11 Rules and 3 Award-winning Translations from Samah Selim
Eleven Rules
1. Think about register. Every essay, novel or story projects a particular and unique language register. A really important part of translating fiction is capturing and rendering that register in English. It’s easy to fall into the trap of overly stiff or archaic prose on the one hand and too-easy colloquialisms on the other. Be consistent.
2. Always read for pleasure and when you do, get into the habit of wondering from time to time how you would translate a particularly gripping sentence.
3. Go through as many drafts as necessary to get it right and go through the final draft one last time before sending off your manuscript.
4. Fidelity to the text means marshalling the courage to be creative. Don’t be afraid to take liberties here and there when sense and music require it.
5. Never translate a book you don’t like unless you have to.
6. Conspire with other translators. Join an on-line forum or translators’ association. Know your rights and your worth as a translator and donate your time once in a while to a good cause : PEN in translation, The Society of Authors’ Translators Association, Tlaxcala.
7. Work with different kinds of genres, texts and authors as much as possible. Don’t get stuck in a rut.
8. Use your instinct and your craft. Don’t worry about what the philosophers are saying.

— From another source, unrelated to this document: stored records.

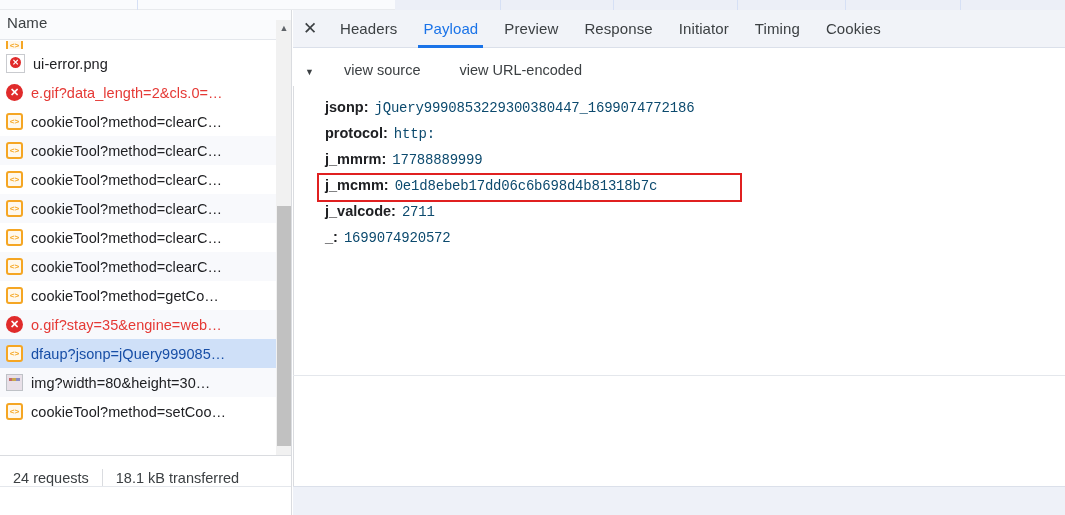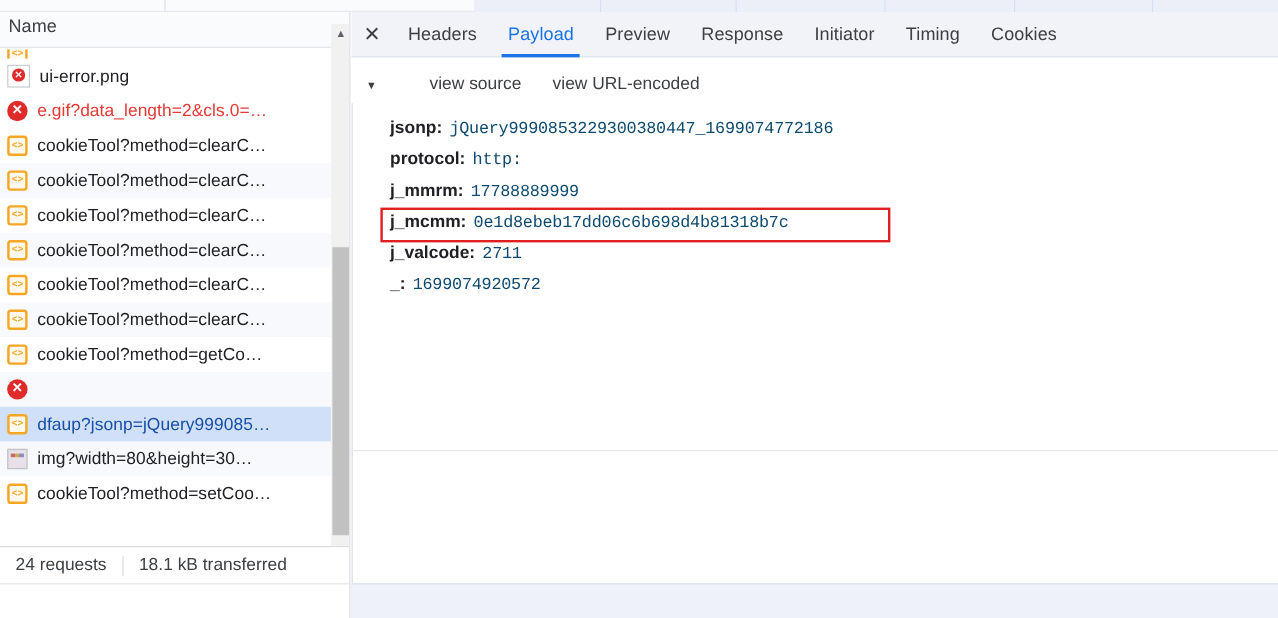"view source" .head-link { margin-left: 42px -> 28px }
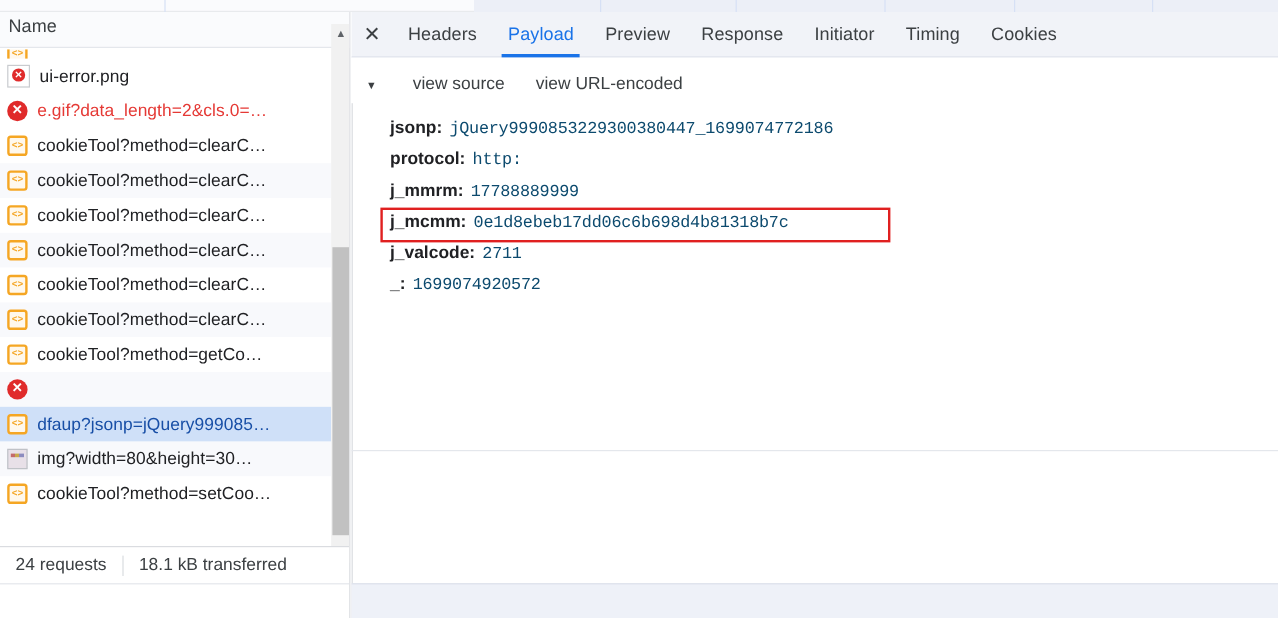"view URL-encoded" .head-link.second { margin-left: 26px -> 39px }
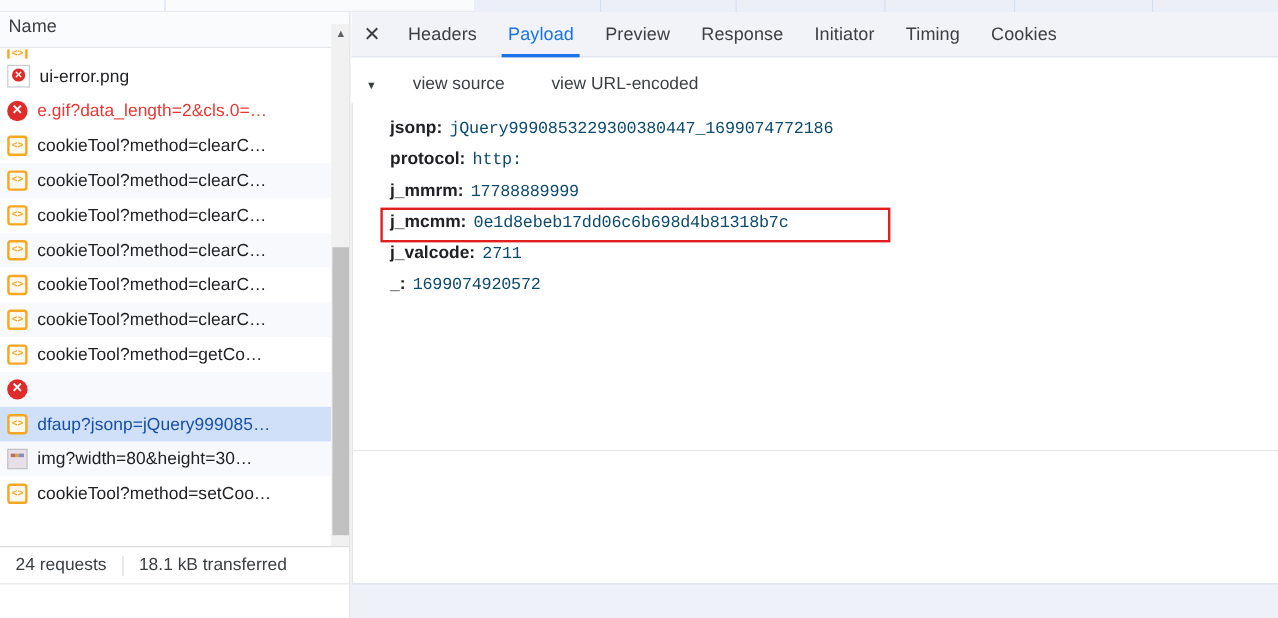"o.gif?stay=35&engine=web…" span.req-label { html: none -> <span>o.gif?stay=35&amp;engine=web…</span> }
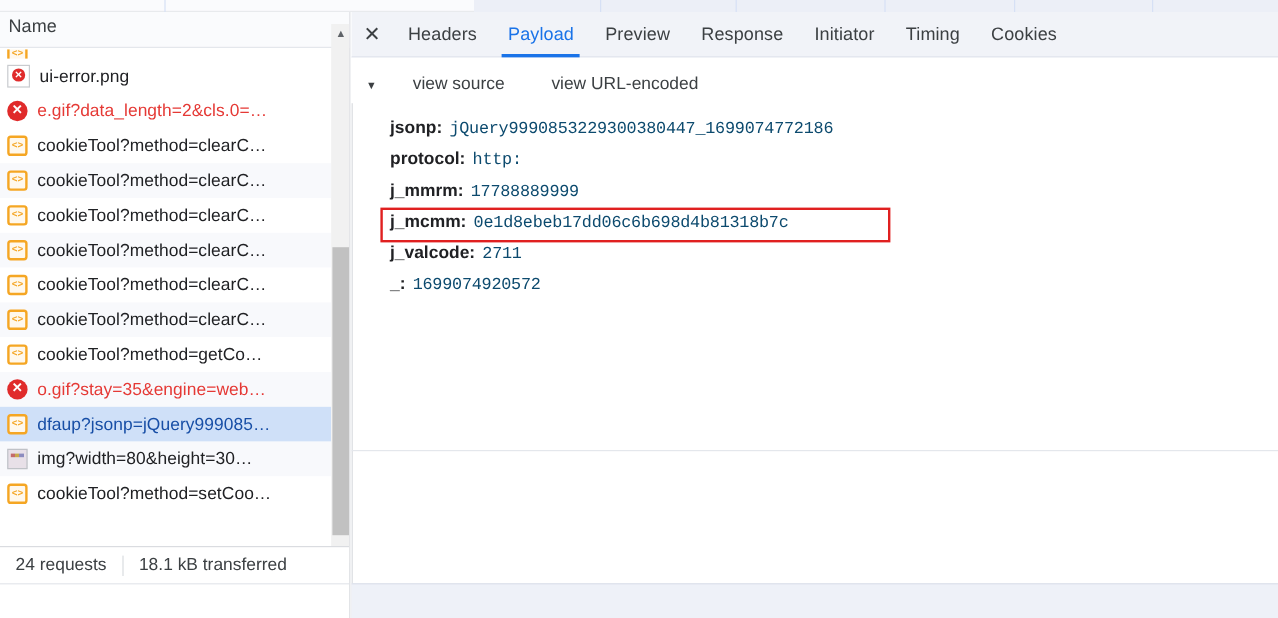"24 requests" .status-bar { align-items: center -> flex-end }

9. Language is rooted in sociability. Visit a country where your target language is spoken at least once a year. Better yet, go live there.
10. Late at night, when you’ve got nothing better to do, think about why you translate.
11. If you have this luxury, translate old things, the stuff that falls through the cracks for all the wrong reasons and whose copyright has expired. Publish it online or smart-talk a publisher into taking it on. Also check out ‘copyleft’ as a democratic option.
And Three Award-winning translations
1) The Collar and the Bracelet, by Yahia al-Taher Abdallah. If Selim isn’t referring to this book in #11, well, she could be. Selim’s translation of the important and under-translated Abdallah won her the 2009 Banipal Prize for Arabic literary translation. A final micro-story in the collection:
The Messenger
The messenger of death (the swindler, the able one) removed his silken garments, his ornamental necklaces, earring, and anklets, and disguised himself as a live fish swimming in sweet water.
The messenger of death (the swindler, the able one) removed his silken garments, his necklace and earrings.
The messenger of death and lover of ornament (the swindler, the able one) removed his robes of silk, his necklace, earrings, and anklet and disguised himself as a large live fish swimming in a sweet-water well. “Come,” the master of the house called out to him in the language of the fish. The messenger, reaper of souls (the swindler, the able one), removed his robes of silk.
2) Brooklyn Heights, by Miral al-Tahawy. I’m not sure this book has yet won an award (outside of the ArabLit “best translation of 2011). But it will. Al-Tahawy took the Naguib Mahfouz Medal for the book, and was also shortlisted for the 2011 International Prize for Arabic Fiction. And Selim’s translation fits it well.
3) Tree of Pearls, Jurji Zaydan. Or Selim could have been referring to Jurji Zaydan with #11, although Zaydan’s grandson has recently started up a project to translate the important Lebanese author’s works into English. Selim won the University of Arkansas Center for Middle Eastern Studies translation award for the book, which is forthcoming from Syracuse University Press this year.